Raspberry Cream Cheese Delight (Print Version)

# Ingredients:

→ Main Ingredients

01 - 2 tubes refrigerated crescent roll dough (8 ounces each)
02 - 1 8-ounce package cream cheese, softened
03 - 1/2 cup granulated sugar
04 - 1/2 teaspoon almond extract
05 - 1 can (21 ounces) raspberry pie filling

→ Frosting

06 - 1/2 cup powdered sugar
07 - 2-3 tablespoons milk or heavy cream

# Instructions:

01 - Preheat oven to 350°F (175°C).
02 - Unroll the crescent roll dough and separate the triangles. On a large or pizza pan, arrange the crescent rolls in a circle with the wide ends overlapping slightly to form a 4-inch empty circle in the center. The tips of the triangles should face outward like a sunburst.
03 - In a medium mixing bowl, beat cream cheese and granulated sugar until smooth. Stir in the almond extract.
04 - Spread the raspberry pie filling in a ring over the crescent rolls.
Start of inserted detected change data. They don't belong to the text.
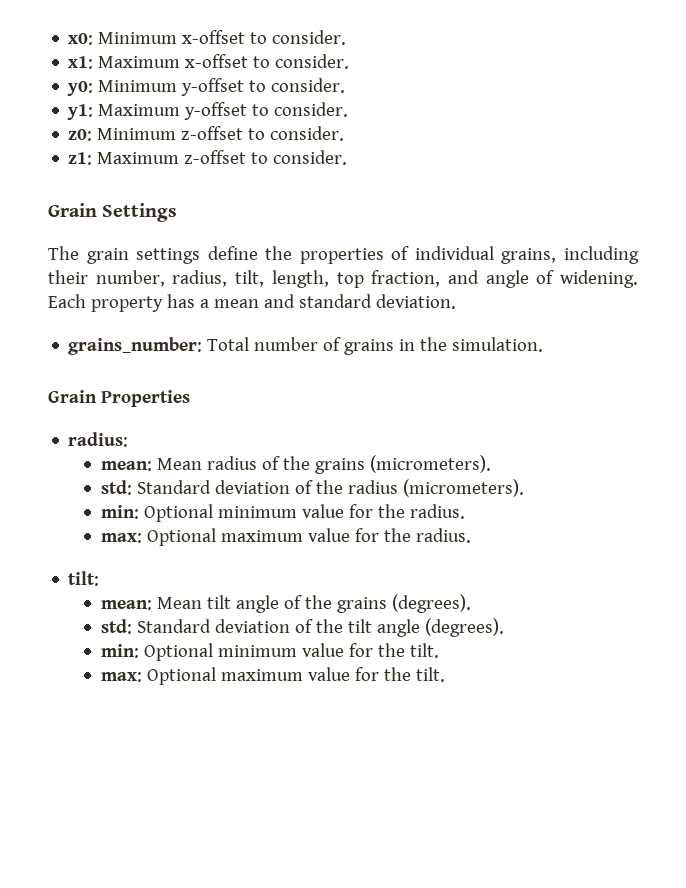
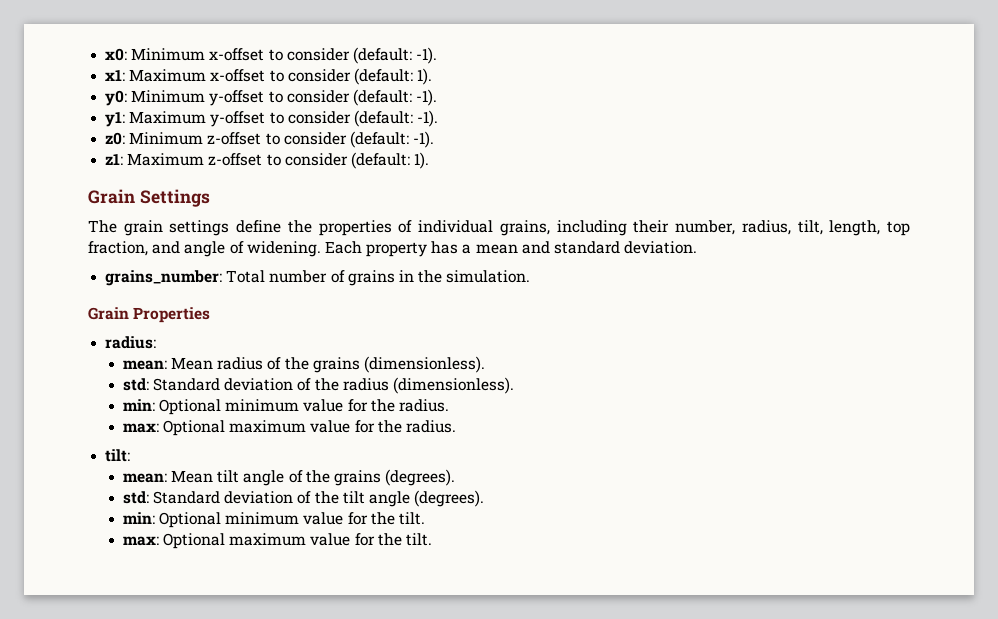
- x0: Minimum x-offset to consider.
+ x0: Minimum x-offset to consider (default: -1).
- x1: Maximum x-offset to consider.
+ x1: Maximum x-offset to consider (default: 1).
- y0: Minimum y-offset to consider.
+ y0: Minimum y-offset to consider (default: -1).
- y1: Maximum y-offset to consider.
+ y1: Maximum y-offset to consider (default: -1).
- z0: Minimum z-offset to consider.
+ z0: Minimum z-offset to consider (default: -1).
- z1: Maximum z-offset to consider.
+ z1: Maximum z-offset to consider (default: 1).
- mean: Mean radius of the grains (micrometers).
+ mean: Mean radius of the grains (dimensionless).
- std: Standard deviation of the radius (micrometers).
+ std: Standard deviation of the radius (dimensionless).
Drop spoonfuls of the cream cheese mixture on top of the pie filling.
05 - Bring the points of the dough triangles over the filling and tuck them under the center of the ring, leaving parts of the filling visible between the dough.
06 - Bake at 350°F (175°C) for 20-25 minutes or until the crescent rolls are golden brown. Allow the pastry to cool completely to room temperature.
07 - In a small bowl, whisk powdered sugar with milk or heavy cream, adding 1 tablespoon at a time, until the consistency is thin enough to drizzle but not too runny.
08 - Drizzle the prepared frosting over the cooled danish ring.
09 - Cut the pastry ring into slices and serve.

# Notes:

01 - Ensure the crescent rolls overlap slightly to maintain the shape during baking.